* REQUIRED WORK
Scan the data. Collect each line that contains the word "none".

* LISTED ENTRIES
--- START ---
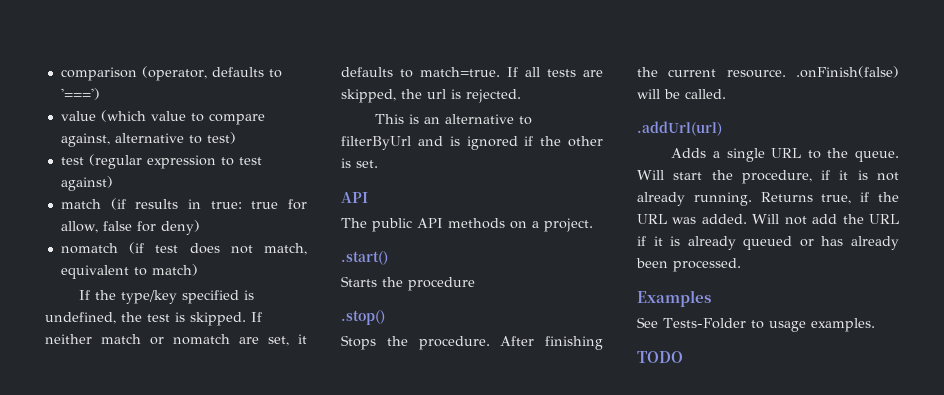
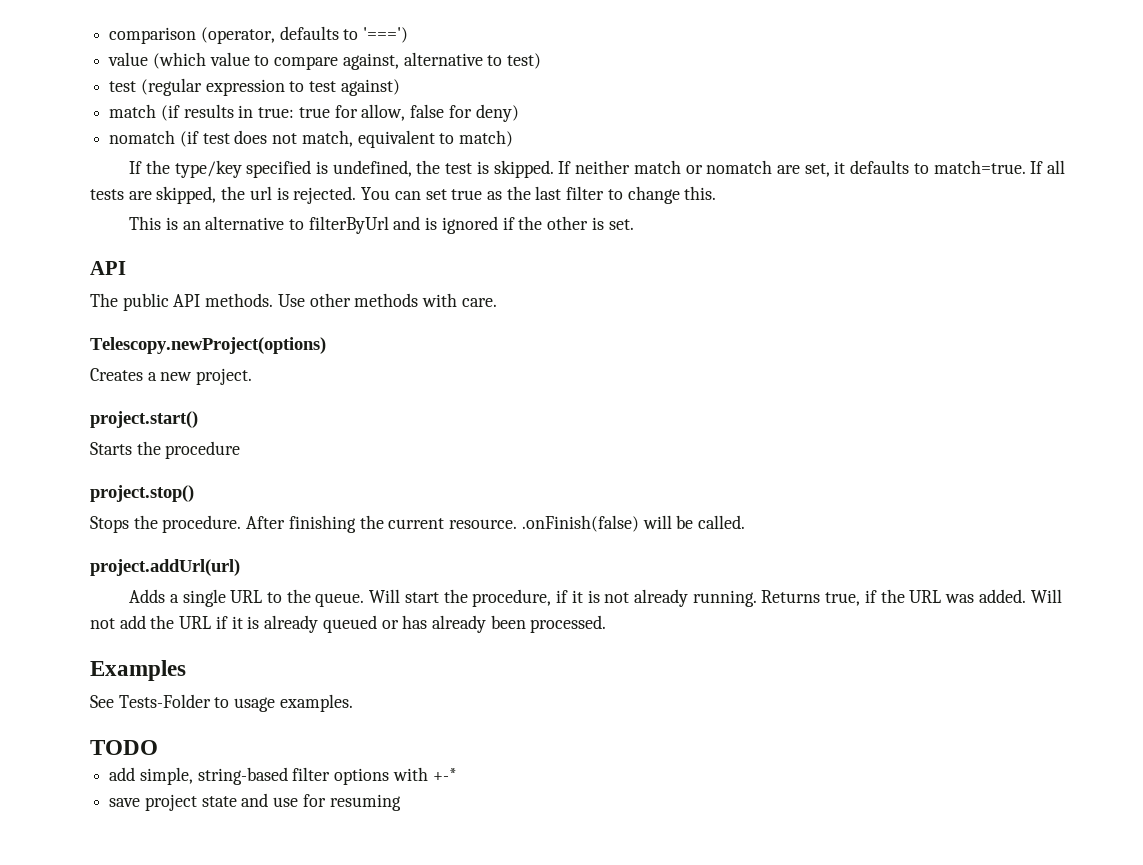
(521, 96) none -> [361,186,717,204] You can set true as the last filter to change this.
[448,218,539,229] methods on a -> [205,293,497,307] [90,337,326,354] [90,368,193,381] methods. Use other methods with care. // Telescopy.newProject(options) // Creates a new
[341,251,388,265] .start() -> [90,411,198,428] project.start()
[341,310,385,325] .stop() -> [90,485,194,502] project.stop()
[637,121,722,136] .addUrl(url) -> [90,559,240,576] project.addUrl(url)
(683, 357) none -> [109,767,457,785] [109,793,401,811] // add simple, string-based filter options with +-* // save project state and use for resuming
--- END ---
* SOLUTION
(521, 96) none -> [361,186,717,204] You can set true as the last filter to change this.
(683, 357) none -> [109,767,457,785] [109,793,401,811] // add simple, string-based filter options with +-* // save project state and use for resuming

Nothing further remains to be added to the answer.